Image Classification. Validation loss stuck during training with inception (v1) - validation

I have built a small custom image classification training/val dataset with 4 classes.
The training dataset has ~ 110.000 images.
The validation dataset has ~ 6.000 images.
The problem I'm experiencing is that, during training, both training accuracy (measured as an average accuracy on the last training samples) and training loss improve, while validation accuracy and loss stay the same.
This only occurs when I use inception and resnet models, if I use an alexnet model on the same training and validation data, the validation loss and accuracy improve
In my experiments I am employing several convolutional architectures by importing them from tensorflow.contrib.slim.nets
The code is organized as follows:
...
images, labels = preprocessing(..., train=True)
val_images, val_labels = preprocessing(..., train=False)
...
# AlexNet model
with slim.arg_scope(alexnet.alexnet_v2_arg_scope()):
logits, _ = alexnet.alexnet_v2(images, ..., is_training=True)
tf.get_variable_scope().reuse_variables()
val_logits, _ = alexnet.alexnet_v2(val_images, ..., is_training=False)
# Inception v1 model
with slim.arg_scope(inception_v1_arg_scope()):
logits, _ = inception_v1(images, ..., is_training=True)
val_logits, _ = inception_v1(val_images, ..., is_training=False, reuse=True)
loss = my_stuff.loss(logits, labels)
val_loss = my_stuff.loss(val_logits, val_labels)
training_accuracy_op = tf.nn.in_top_k(logits, labels, 1)
top_1_op = tf.nn.in_top_k(val_logits, val_labels, 1)
train_op = ...
...
Instead of using a separate eval script, I'm running the validation step at the end of each epoch and also, for debugging purposes, I'm running an early val step (before training) and I'm checking the training accuracies by averaging training predictions on the last x steps.
When I use the Inception v1 model (commenting out the alexnet one) the logger output is as follows after 1 epoch:
early Validation Step
precision # 1 = 0.2440 val loss = 1.39
Starting epoch 0
step 50, loss = 1.38, training_acc = 0.3250
...
step 1000, loss = 0.58, training_acc = 0.6725
...
step 3550, loss = 0.45, training_acc = 0.8063
Validation Step
precision # 1 = 0.2473 val loss = 1.39
As shown, training accuracy and loss improve a lot after one epoch, but the validation loss doesn't change at all.
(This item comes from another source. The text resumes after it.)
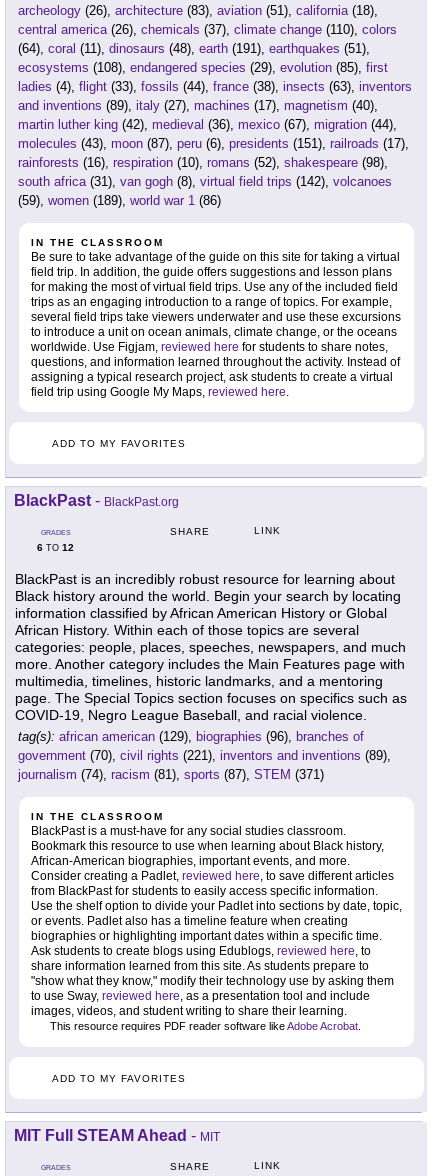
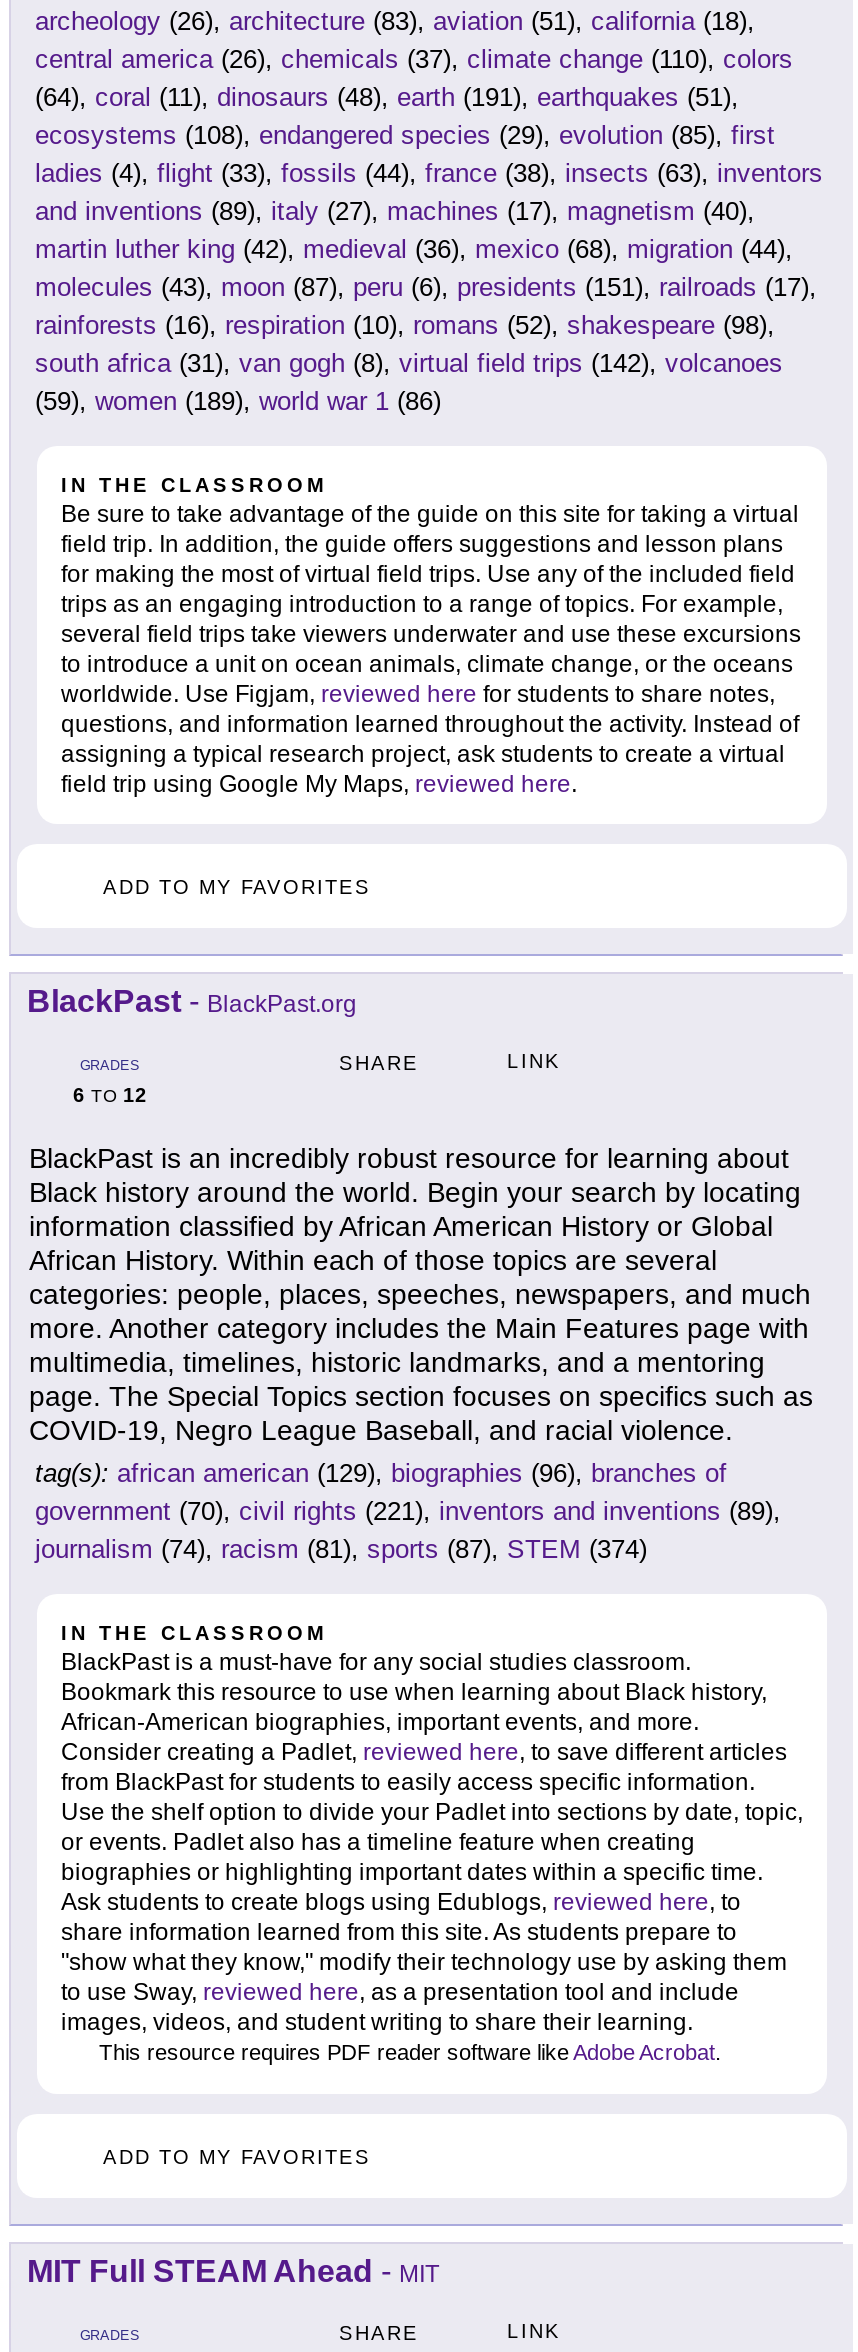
- martin luther king (42), medieval (36), mexico (67), migration (44),
+ martin luther king (42), medieval (36), mexico (68), migration (44),

- journalism (74), racism (81), sports (87), STEM (371)
+ journalism (74), racism (81), sports (87), STEM (374)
This has been tested at least 10 times, the result is always the same. I would understand if the validation loss was getting worse due to overfitting, but in this case it's not changing at all.
To rule out any problems with the validation data, I'm also presenting the results while training using the AlexNet implementation in slim. Training with the alexnet model produces the following output:
early Validation Step
precision # 1 = 0.2448 val loss = 1.39
Starting epoch 0
step 50, loss = 1.39, training_acc = 0.2587
...
step 350, loss = 1.38, training_acc = 0.2919
...
step 850, loss = 1.28, training_acc = 0.3898
Validation Step
precision # 1 = 0.4069 val loss = 1.25
Accuracy and validation loss, both in training and test data, correctly improve when using the alexnet model, and they keep improving in subsequent epochs.
I don't understand what may be the cause of the problem, and why it presents itself when using inception/resnet models, but not when training with alexnet.
Does anyone have ideas?

After searching through forums, reading various threads and experimenting I found the root of the problem.
Using a train_op which was basically recycled from another example was the problem, it worked well with the alexnet model, but didn't work on other models since it was lacking batch normalization updates.
To fix this i had to use either
optimizer = tf.train.GradientDescentOptimizer(0.005)
train_op = slim.learning.create_train_op(total_loss, optimizer)
or
train_op = tf.contrib.layers.optimize_loss(total_loss, global_step, .005, 'SGD')
This seems to take care of the batchnorm updates being done.
The problem still persisted for short training runs because of the slow moving averages updates.
The default slim arg_scope had the decay set to 0.9997, which is stable but apparently needs many steps to converge. Using the same arg_scope but with decay set to 0.99 or 0.9 did help in this short training scenario.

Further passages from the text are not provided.